13th March 2019 UK drone regulation changes
The flying of drones near active aerodromes has become an increasing issue over the last couple of years. As a result, the regulations for flying around active aerodromes were changed in July 2018. However, following incidents at Gatwick and Heathrow around Christmas 2018, the rules have been changed. I’ll probably discuss elsewhere whether these rules will actually have any impact whatsoever on preventing malicious interference of manned aircraft operations but the legislation is what it is, so here is my summary.
The first thing to say is, it’s not all bad, so read on and see if you could actually benefit from the new legislation.
Here are the references:
This is CAP 1763, it is the CAA summary of the changes, so can be seen as the definitive source of information:
This is a useful online map of the UAS flight restriction zones around UK airfields:
And for you legal purists here is the legislation that will become effective on March 13th 2019. The Air Navigation Order (ANO) will then be updated:
What is the implication on my drone operations?
The key implication is that if you are flying any drone of any size at any time for any purpose (commercial or recreational) within a flight restriction zone (FRZ) or runway protection zone, you must have permission from somebody.
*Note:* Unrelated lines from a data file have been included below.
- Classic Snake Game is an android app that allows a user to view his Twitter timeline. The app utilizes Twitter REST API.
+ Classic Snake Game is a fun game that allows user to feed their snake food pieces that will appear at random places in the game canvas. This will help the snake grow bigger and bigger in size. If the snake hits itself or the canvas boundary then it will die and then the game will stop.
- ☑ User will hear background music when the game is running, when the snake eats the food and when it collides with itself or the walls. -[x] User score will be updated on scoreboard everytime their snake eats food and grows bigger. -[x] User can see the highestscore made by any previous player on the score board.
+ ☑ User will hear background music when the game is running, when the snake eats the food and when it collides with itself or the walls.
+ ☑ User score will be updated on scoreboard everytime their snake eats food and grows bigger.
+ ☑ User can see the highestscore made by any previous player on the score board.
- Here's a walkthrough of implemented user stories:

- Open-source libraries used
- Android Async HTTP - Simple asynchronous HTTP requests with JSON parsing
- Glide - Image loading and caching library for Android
If air traffic control (ATC) is active it will be them, if there is no ATC but there is a flight information service (FIS) it will be them. Failing that it is the aerodrome operator.
Let’s use Norwich (my home turf) as an example.
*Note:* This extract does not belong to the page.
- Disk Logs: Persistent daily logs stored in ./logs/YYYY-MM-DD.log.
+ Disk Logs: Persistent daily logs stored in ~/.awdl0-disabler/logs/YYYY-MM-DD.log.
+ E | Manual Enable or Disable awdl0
The FRZ is anywhere within the aerodrome traffic zone (ATZ) of the aerodrome. So basically, if there is an ATZ on the chart, you can just read that as being the FRZ. This will either have a 2 or 2.5 nautical mile radius, dependent on the length of the runway. In addition to this, the runway protection zones extend 5km from each end of each runway and are 1km wide centred on the runway.
So, flights anywhere within the blue areas will generally need permission from ATC, but definitely from someone.
Now, in CAP 1763, it states “If there is an air traffic control unit (ATC) or a flight information service (FIS) unit in place (ie. there is someone in the ‘control tower’ at the time of the flight that you can speak to), then this ATC/FIS unit will issue the permission to fly. In this case, it may be possible to also obtain permission to fly above 400ft if the air traffic situation can permit this.”
This implies that an immediate verbal permission is acceptable which is in line with the “equivalence” concept of manned and unmanned operations. I will double-check this with our local ATC and make sure they are happy. The thing that worries me most about this legislation is the potential extra workload it places on ATC if everyone does it properly.
Within an ATC you can potentially fly above 400 feet
As you can see from the quote above, it “may” also be possible to obtain permission to fly above 400 feet. This is potentially great for operators who want to get that bigger picture! Please bear in mind that this requires a permission from ATC. It’s something that I would potentially discuss with them in advance rather than on the day, as it is much more likely to bring you into conflict with other aircraft within the ATZ. But, looking at the map again, this gives me good potential for certain jobs on the north side of the city.
You are still responsible for the safety of all flights
In that respect, nothing has changed! Article 94(2), article 241 and your standard separation distances in article 95 still apply. As a result, when operating within an FRZ you must also do your general due diligence as well.